Version comparison data:
☆ ☆ ☆ ☆ ☆
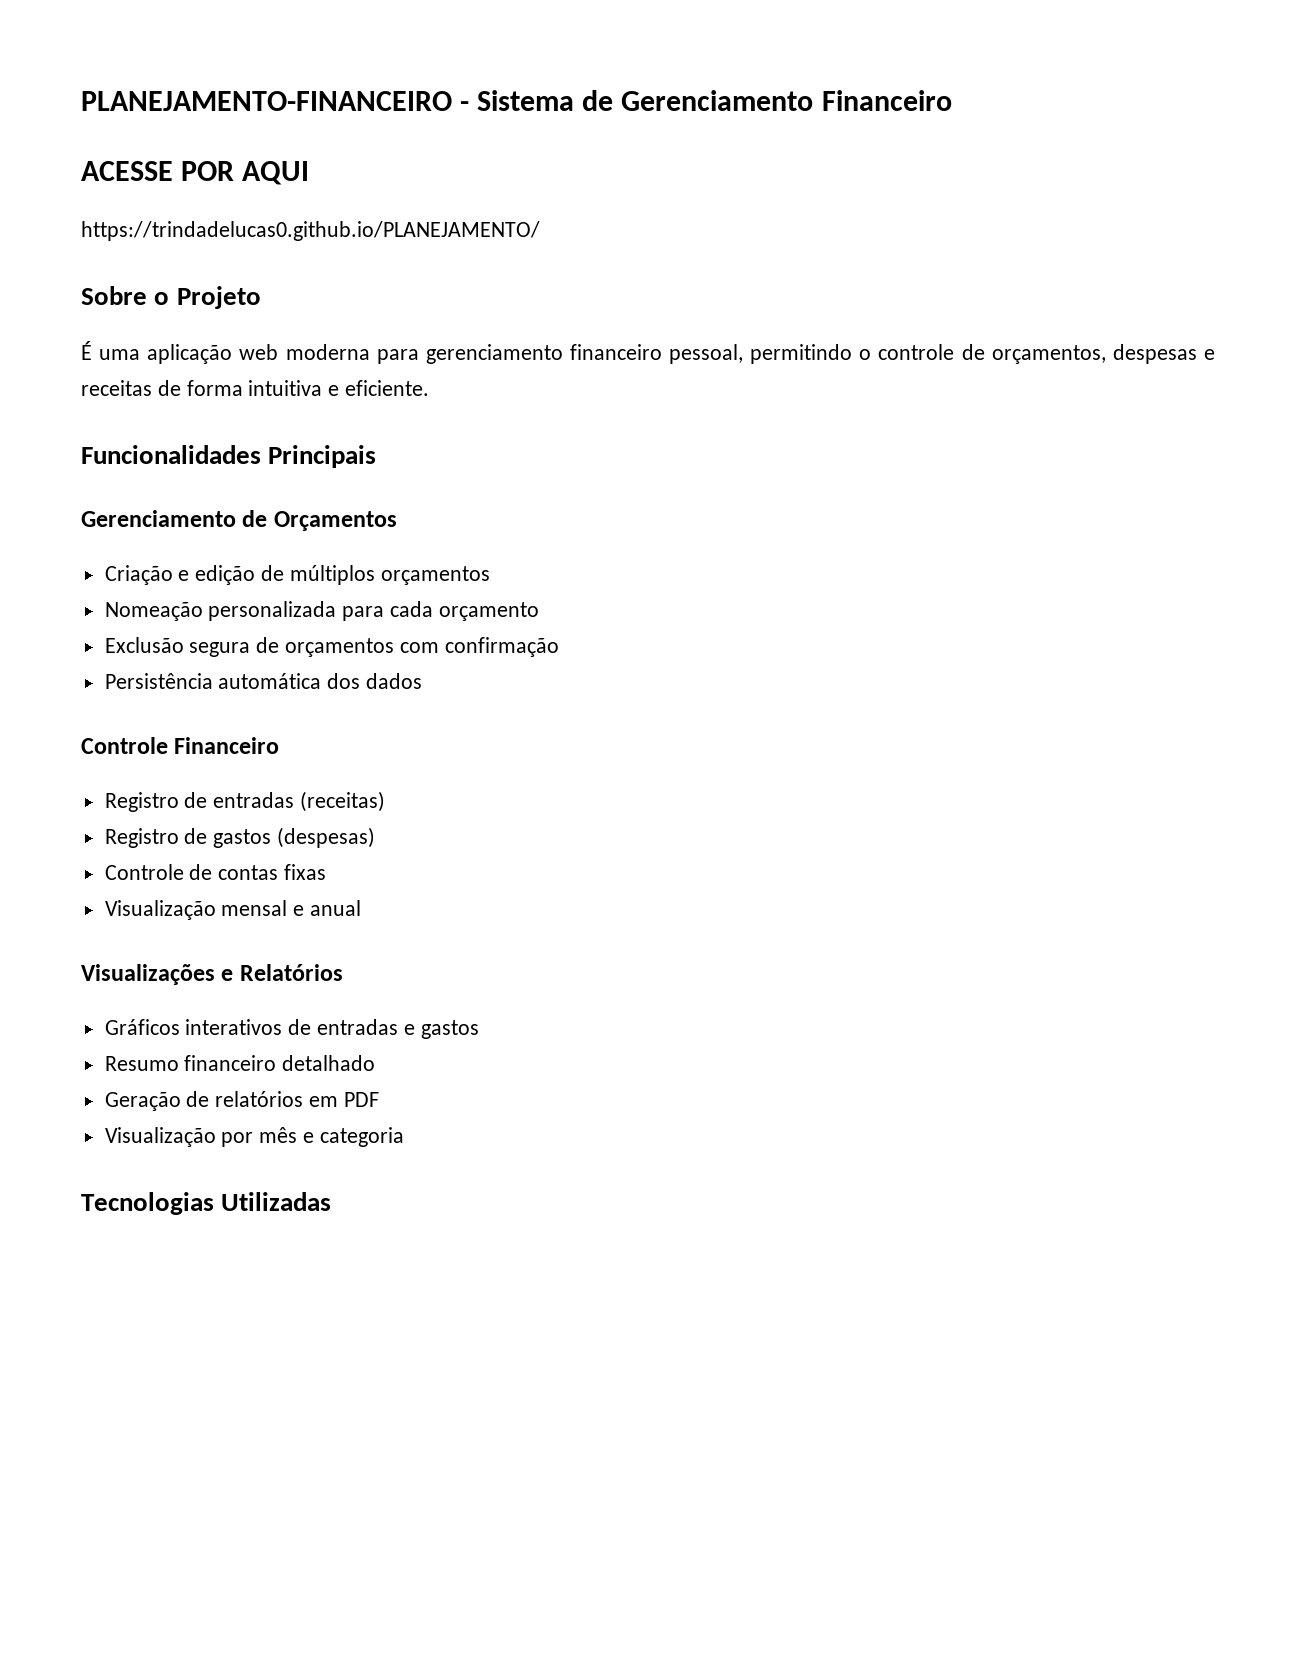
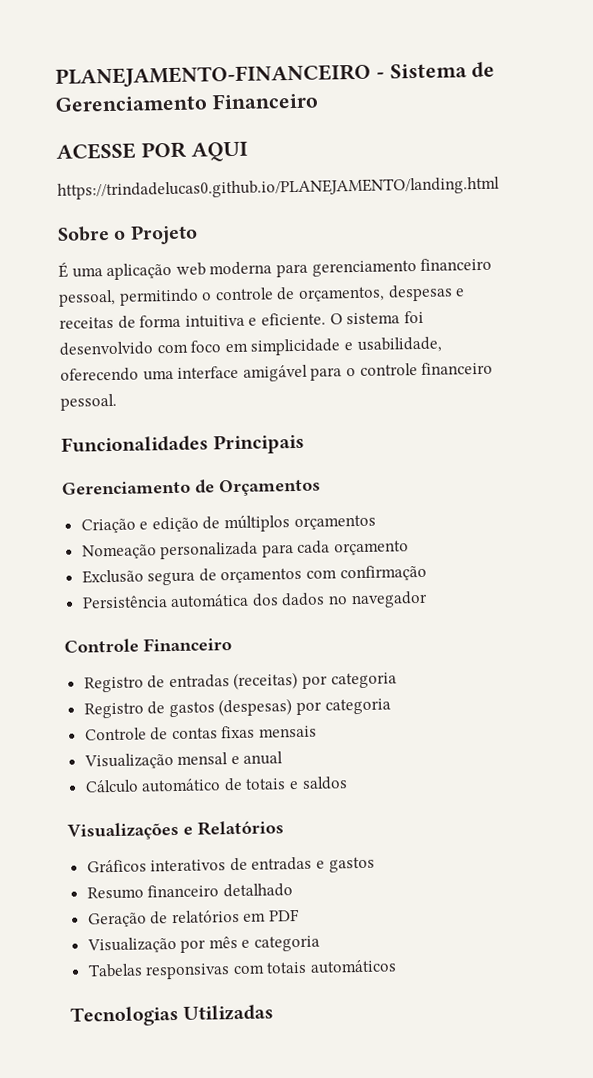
- https://trindadelucas0.github.io/PLANEJAMENTO/
+ https://trindadelucas0.github.io/PLANEJAMENTO/landing.html
+ O sistema foi desenvolvido com foco em simplicidade e usabilidade, oferecendo uma interface amigável para o controle financeiro pessoal.
- Persistência automática dos dados
+ Persistência automática dos dados no navegador
- Registro de entradas (receitas)
+ Registro de entradas (receitas) por categoria
- Registro de gastos (despesas)
+ Registro de gastos (despesas) por categoria
- Controle de contas fixas
+ Controle de contas fixas mensais
+ Cálculo automático de totais e saldos
+ Tabelas responsivas com totais automáticos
☆ ☆ ☆ ☆ ☆
WHAT YOU NEED TO DO:
Would you please restate the records word for word, excluding any images?

TASK OUTPUT:
- https://trindadelucas0.github.io/PLANEJAMENTO/
+ https://trindadelucas0.github.io/PLANEJAMENTO/landing.html
+ O sistema foi desenvolvido com foco em simplicidade e usabilidade, oferecendo uma interface amigável para o controle financeiro pessoal.
- Persistência automática dos dados
+ Persistência automática dos dados no navegador
- Registro de entradas (receitas)
+ Registro de entradas (receitas) por categoria
- Registro de gastos (despesas)
+ Registro de gastos (despesas) por categoria
- Controle de contas fixas
+ Controle de contas fixas mensais
+ Cálculo automático de totais e saldos
+ Tabelas responsivas com totais automáticos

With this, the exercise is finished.